§ What to do: Range to repeat from the listing below: the line containing "html: <div>Maximum ROI</div>" down to the line containing "text: Maximum ->", both included. Copy it exactly, pictures excluded, and add nothing else.

§ Records provided:
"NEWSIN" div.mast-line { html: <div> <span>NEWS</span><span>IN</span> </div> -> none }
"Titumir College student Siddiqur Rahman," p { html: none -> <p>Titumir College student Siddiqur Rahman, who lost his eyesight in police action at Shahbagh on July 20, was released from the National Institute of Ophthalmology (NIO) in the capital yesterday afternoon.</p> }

---

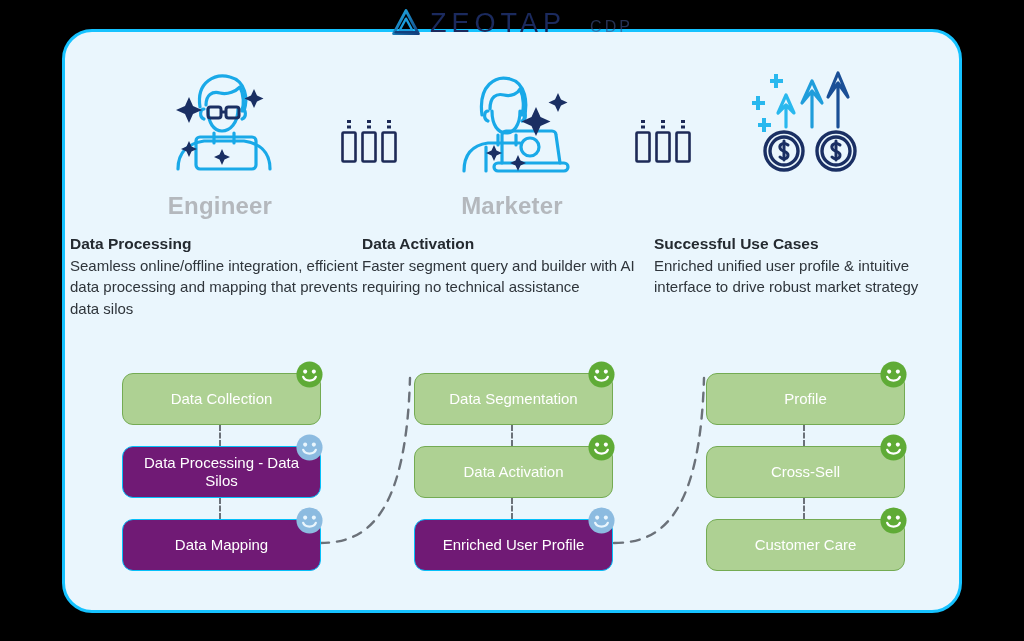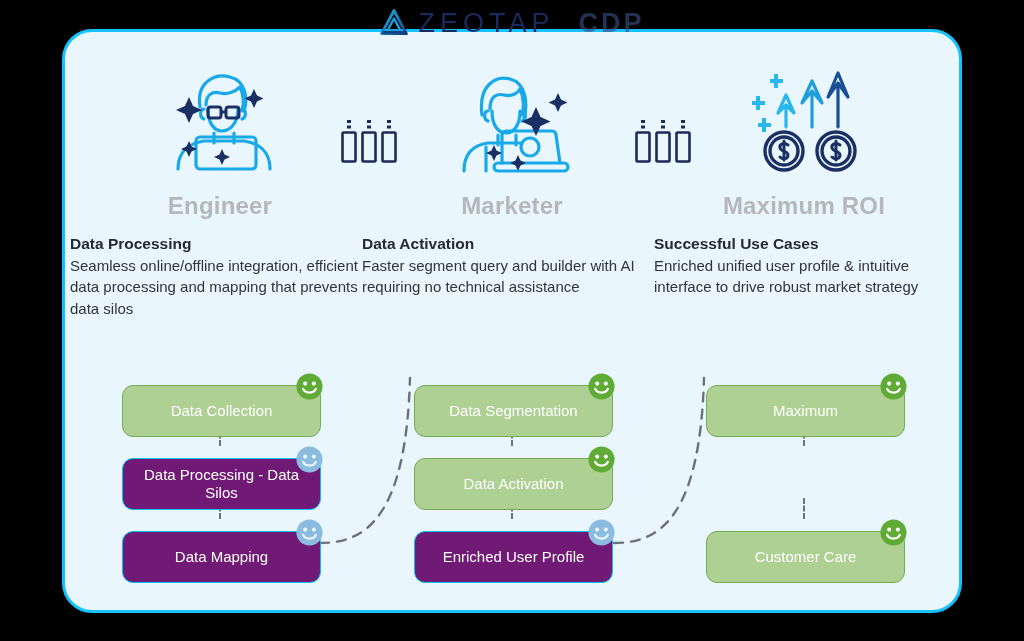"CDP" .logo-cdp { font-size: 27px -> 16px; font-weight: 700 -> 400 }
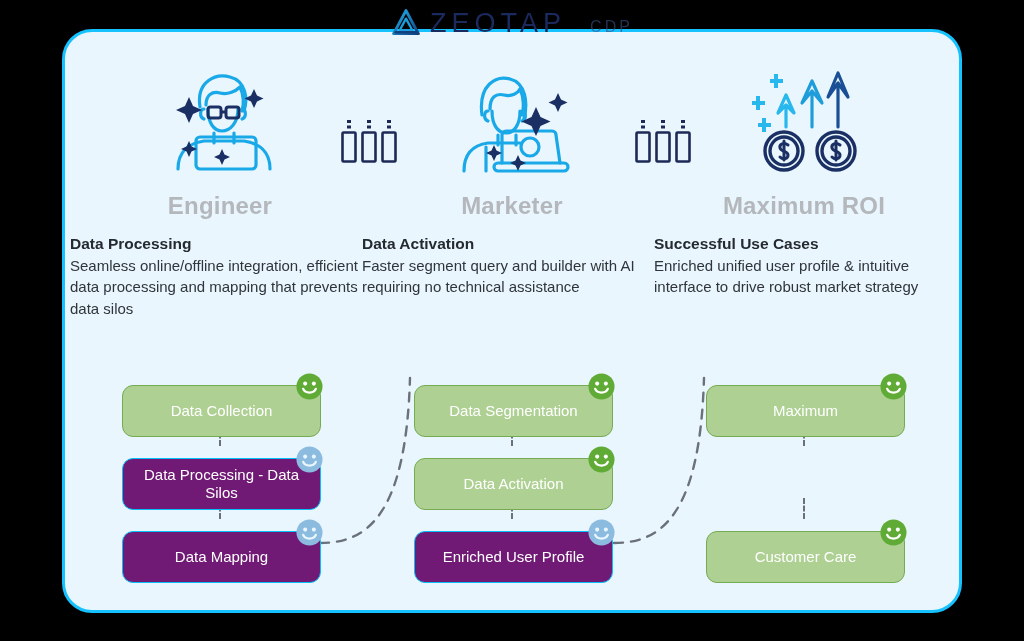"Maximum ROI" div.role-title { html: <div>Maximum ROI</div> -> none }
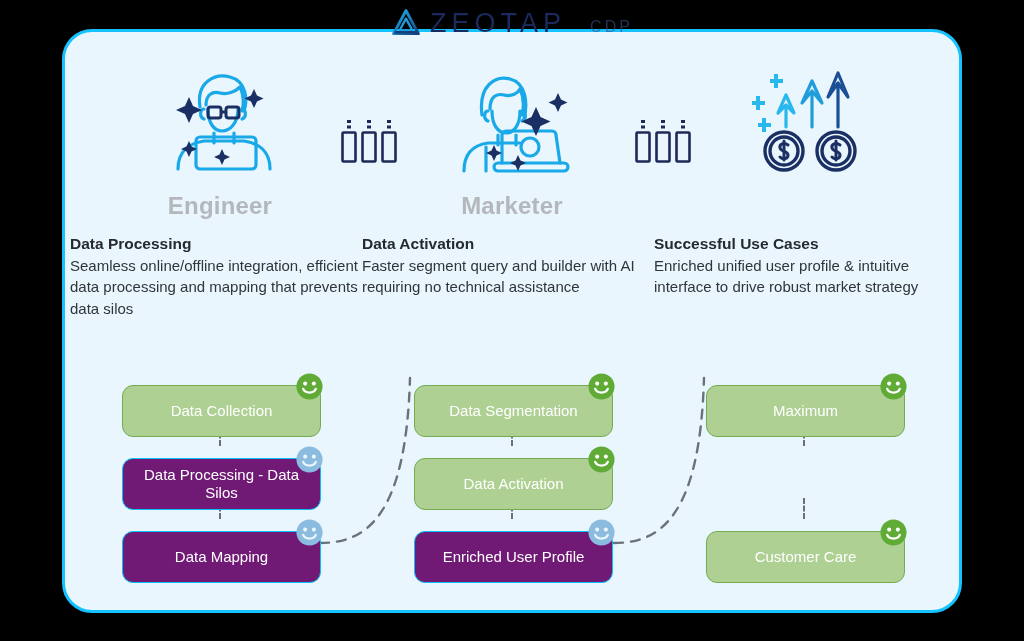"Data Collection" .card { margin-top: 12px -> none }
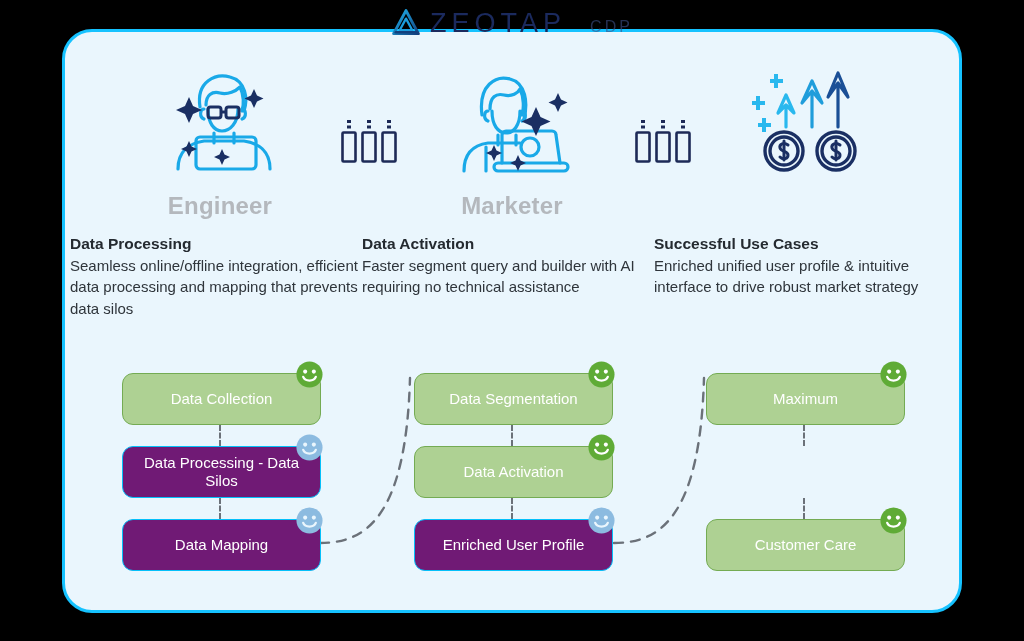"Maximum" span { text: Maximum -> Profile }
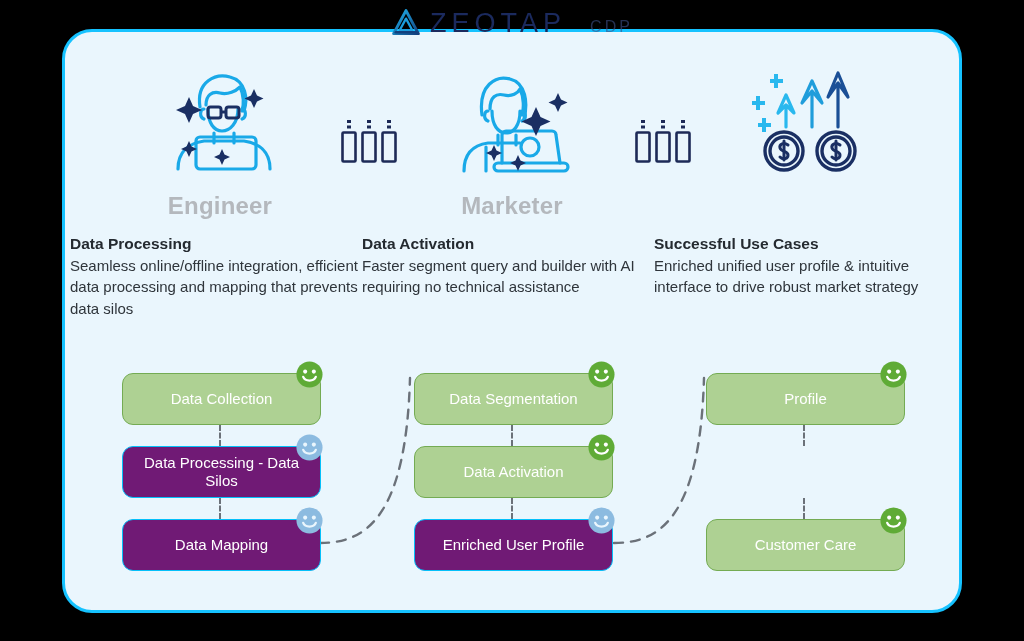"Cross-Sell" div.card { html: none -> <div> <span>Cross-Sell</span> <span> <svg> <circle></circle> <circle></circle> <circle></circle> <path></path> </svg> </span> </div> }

§ Result of this exercise:
"Maximum ROI" div.role-title { html: <div>Maximum ROI</div> -> none }
"Data Collection" .card { margin-top: 12px -> none }
"Maximum" span { text: Maximum -> Profile }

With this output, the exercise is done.